Em reunião com ministros e líderes governistas, Michel Temer tropeçou no óbvio ao reconhecer, no início da noite desta segunda-feira (6), que a reforma da Previdência pode naufragar: “Se num dado momento a sociedade não quer a reforma da Previdência, a mídia não quer a reforma da Previdência e a combate e, naturalmente, o Parlamento, que ecoa as vozes da sociedade, não quiser aprová-la, paciência. Eu continuarei a trabalhar por ela.”

O mesmo Temer autorizara a divulgação de uma propaganda, pendurada horas antes na conta do governo no Twitter, que destoava do clima de caída de ficha da reunião noturna. “Fizemos do limão, limonada”, anota o texto que convida o internauta a assistir à peça. “A economia melhorou. Os empregos voltaram. Estamos de volta ao jogo.”

Recorrendo a um expediente manjado entre os maquiadores de imagem, a publicidade exibe cenas de torcedores nas arquibancadas. Sem citar Dilma Rousseff, a peça faz alusão à ruina que marcou a fase pré-impeachment: inflação de dois dígitos, assalto à Petrobras, desemprego lunar, juros escorchantes, o país “parado, desacreditado e desmoralizado”. Ao fundo, torcedores que pareciam sofrer as dores da derrota por 7 a 1 que o Brasil sofreu da Alemanha na Copa de 2014.
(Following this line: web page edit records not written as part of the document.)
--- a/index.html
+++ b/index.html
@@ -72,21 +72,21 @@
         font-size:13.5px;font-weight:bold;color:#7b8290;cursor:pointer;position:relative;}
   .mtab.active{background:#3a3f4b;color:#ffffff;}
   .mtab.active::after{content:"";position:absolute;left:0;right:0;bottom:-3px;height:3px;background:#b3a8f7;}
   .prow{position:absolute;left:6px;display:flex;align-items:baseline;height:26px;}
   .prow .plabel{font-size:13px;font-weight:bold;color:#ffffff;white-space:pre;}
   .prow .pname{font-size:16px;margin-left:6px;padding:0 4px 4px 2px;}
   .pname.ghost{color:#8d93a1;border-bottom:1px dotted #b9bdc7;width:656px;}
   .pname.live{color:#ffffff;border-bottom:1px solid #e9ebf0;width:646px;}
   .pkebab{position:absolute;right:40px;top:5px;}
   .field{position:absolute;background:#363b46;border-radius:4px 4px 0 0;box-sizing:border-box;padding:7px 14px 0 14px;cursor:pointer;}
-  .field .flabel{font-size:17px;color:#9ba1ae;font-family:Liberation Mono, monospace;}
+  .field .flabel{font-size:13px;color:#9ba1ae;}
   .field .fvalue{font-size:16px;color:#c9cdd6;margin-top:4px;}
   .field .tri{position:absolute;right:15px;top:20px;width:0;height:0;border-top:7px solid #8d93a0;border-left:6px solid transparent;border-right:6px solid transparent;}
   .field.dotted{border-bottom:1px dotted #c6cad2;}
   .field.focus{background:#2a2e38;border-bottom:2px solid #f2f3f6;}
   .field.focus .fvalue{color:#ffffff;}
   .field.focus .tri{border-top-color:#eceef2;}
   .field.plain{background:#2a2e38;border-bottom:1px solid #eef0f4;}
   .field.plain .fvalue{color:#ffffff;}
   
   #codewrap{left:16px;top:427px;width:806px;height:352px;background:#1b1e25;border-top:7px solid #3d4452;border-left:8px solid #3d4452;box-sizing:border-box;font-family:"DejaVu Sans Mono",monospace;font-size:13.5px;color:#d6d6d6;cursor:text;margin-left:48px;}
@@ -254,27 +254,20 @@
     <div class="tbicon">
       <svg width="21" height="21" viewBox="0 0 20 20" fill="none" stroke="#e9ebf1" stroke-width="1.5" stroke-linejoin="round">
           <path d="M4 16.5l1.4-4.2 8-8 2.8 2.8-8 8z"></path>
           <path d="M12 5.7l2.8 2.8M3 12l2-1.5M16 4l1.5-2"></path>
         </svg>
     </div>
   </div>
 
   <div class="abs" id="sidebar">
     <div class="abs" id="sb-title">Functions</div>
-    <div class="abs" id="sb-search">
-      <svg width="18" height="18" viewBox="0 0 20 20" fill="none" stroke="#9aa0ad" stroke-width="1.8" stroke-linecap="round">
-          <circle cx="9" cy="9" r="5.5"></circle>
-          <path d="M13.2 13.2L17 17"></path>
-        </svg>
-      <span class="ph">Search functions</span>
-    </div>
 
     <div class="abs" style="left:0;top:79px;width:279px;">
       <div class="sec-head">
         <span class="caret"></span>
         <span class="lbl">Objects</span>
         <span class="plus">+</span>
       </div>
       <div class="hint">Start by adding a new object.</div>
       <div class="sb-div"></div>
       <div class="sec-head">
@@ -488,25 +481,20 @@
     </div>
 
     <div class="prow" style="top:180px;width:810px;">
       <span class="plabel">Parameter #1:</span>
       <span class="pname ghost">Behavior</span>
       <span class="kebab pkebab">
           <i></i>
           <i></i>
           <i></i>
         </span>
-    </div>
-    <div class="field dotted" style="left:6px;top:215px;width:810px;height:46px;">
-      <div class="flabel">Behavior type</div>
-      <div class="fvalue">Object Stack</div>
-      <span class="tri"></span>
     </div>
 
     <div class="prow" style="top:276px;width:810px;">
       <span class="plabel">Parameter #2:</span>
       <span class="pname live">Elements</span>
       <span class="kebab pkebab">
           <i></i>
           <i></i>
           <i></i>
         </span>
Súbito, aparecem no vídeo frases e imagens de deixar corado Lourival Fontes, o chefe do Departamento de Imprensa e Propaganda do Estado Novo, criador da expressão “pai dos pobres.” A batucada, que soava lenta, acelerou. Os torcedores amargurados foram substituídos por brasileiros eufóricos. “Mas aqui é Brasil”, diz a peça. “Viramos esse jogo”.

Nesta segunda, Temer foi assertivo ao dizer quer a responsabilidade pela reforma deve ser compartilhada com o Congresso. Ele jogou para os deputados o peso de uma possível derrota. “[Se] o Parlamento, que ecoa as vozes da sociedade, também não quiser aprová-la, paciência.”
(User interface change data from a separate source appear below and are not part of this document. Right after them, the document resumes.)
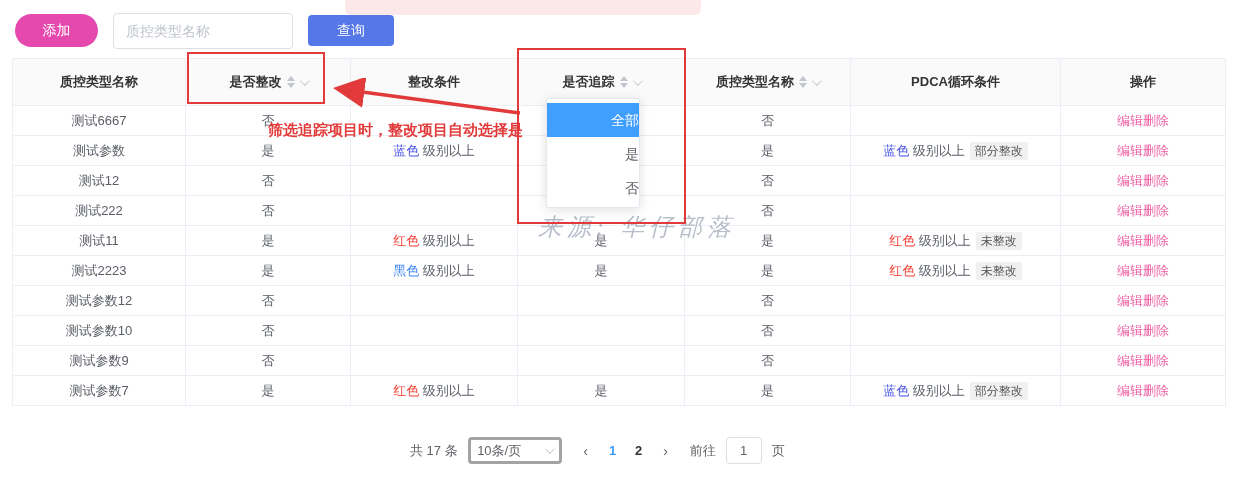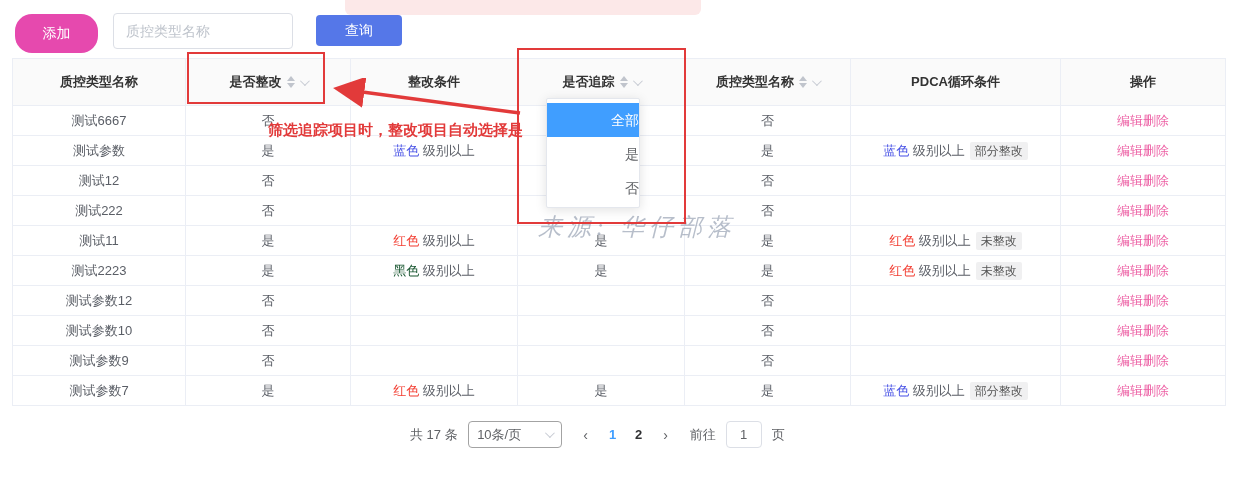--- a/index.html
+++ b/index.html
@@ -5,28 +5,28 @@
   * { margin:0; padding:0; box-sizing:border-box; }
   html,body { background:#fff; }
   body { font-family:"Liberation Sans", sans-serif; }
   #stage { position:relative; width:1244px; height:500px; background:#fff; overflow:hidden; }
 
   
   .toast-bar { position:absolute; left:345px; top:0; width:356px; height:15px;
     background:#fce8e8; border-radius:0 0 6px 6px; }
 
   
-  .btn-add { position:absolute; left:15px; top:14px; width:83px; height:39px;
+  .btn-add { position:absolute; left:15px; top:14px; width:83px; height:33px;
     background:var(--add-button); color:#fff; border:none; border-radius:17px;
     font-size:14px; font-family:inherit; cursor:pointer; }
   .search-input { position:absolute; left:113px; top:13px; width:180px; height:36px;
     border:1px solid #dcdfe6; border-radius:4px; padding:0 12px; font-size:14px;
     color:#606266; font-family:inherit; }
   .search-input::placeholder { color:#bfc4cc; }
-  .btn-query { position:absolute; left:316px; top:15px; width:86px; height:31px;
+  .btn-query { position:absolute; left:308px; top:15px; width:86px; height:31px;
     background:var(--query-button); color:#fff; border:none; border-radius:4px;
     font-size:14px; font-family:inherit; cursor:pointer; }
 
   
   .tbl-wrap { position:absolute; left:12px; top:58px; width:1213px; }
   table { border-collapse:collapse; table-layout:fixed; width:1213px;
     border:1px solid #ebeef5; }
   th, td { border:1px solid #ebeef5; text-align:center; font-size:13px;
     overflow:hidden; white-space:nowrap; }
   th { height:47px; background:#fafafa; color:#333; font-weight:700; }
@@ -61,23 +61,23 @@
   
   .red-box { position:absolute; border:2px solid var(--annotation-red); z-index:40;
     pointer-events:none; }
   #red-box-rectify { left:187px; top:52px; width:138px; height:52px; }
   #red-box-track { left:517px; top:48px; width:169px; height:176px; }
   .anno-text { position:absolute; left:268px; top:121px; color:var(--annotation-red);
     font-size:15px; font-weight:700; z-index:40; white-space:nowrap; }
   .anno-arrow { position:absolute; left:322px; top:78px; z-index:41; pointer-events:none; }
 
   
-  .pager { position:absolute; left:410px; top:421px; display:flex; align-items:center;
+  .pager { position:absolute; left:410px; top:437px; display:flex; align-items:center;
     font-size:13px; color:#606266; gap:10px;justify-content:center; }
-  .page-size-select { width:94px; height:27px; border:1px solid #a3a3a3; border-radius:4px;
+  .page-size-select { width:94px; height:27px; border:3px solid #a3a3a3; border-radius:4px;
     display:flex; align-items:center; justify-content:center; gap:24px; color:#606266;
     cursor:pointer; background:#fff; }
   .pg-arrow { background:none; border:none; color:#606266; font-size:14px;
     width:28px; cursor:pointer; font-family:inherit; }
   .pg-num { background:none; border:none; font-size:13px; font-weight:700;
     color:#303133; width:26px; cursor:pointer; font-family:inherit; }
   .pg-num.active { color:var(--page-active); }
   .goto-input { width:36px; height:27px; border:1px solid #dcdfe6; border-radius:4px;
     text-align:center; font-size:13px; color:#606266; font-family:inherit; }
   .pager-group { display:flex; align-items:center; }
@@ -186,21 +186,21 @@
             <td>是</td>
             <td><span style="color: rgb(242, 60, 48);">红色</span> 级别以上</td>
             <td>是</td>
             <td>是</td>
             <td><span style="color: rgb(242, 60, 48);">红色</span> 级别以上<span class="tag">未整改</span></td>
             <td><a class="action-link">编辑</a><a class="action-link">删除</a></td>
           </tr>
           <tr>
             <td>测试2223</td>
             <td>是</td>
-            <td><span style="color: #14532d;">黑色</span> 级别以上</td>
+            <td><span style="color: #3b82f6;">黑色</span> 级别以上</td>
             <td>是</td>
             <td>是</td>
             <td><span style="color: rgb(242, 60, 48);">红色</span> 级别以上<span class="tag">未整改</span></td>
             <td><a class="action-link">编辑</a><a class="action-link">删除</a></td>
           </tr>
           <tr>
             <td>测试参数12</td>
             <td>否</td>
             <td></td>
             <td></td>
Ao falar ontem na abertura de reunião com líderes da Câmara, Temer admitiu publicamente que a reforma pode não ser votada, mas disse que isso não inviabiliza o governo.

“Não é uma derrota eventual ou a não votação que inviabiliza o governo, porque o governo já se fez, já foi feito e continuará a ser feito.”

Em conversas com aliados no fim de semana, o presidente constatou que o debate sobre as novas regras de aposentadoria chegou a uma encruzilhada: a pouco mais de um mês do fim do ano legislativo, o Planalto não conseguiu angariar os 308 votos necessários na Câmara para aprovar a medida e considera que o assunto ficará interditado com as pressões eleitorais de 2018.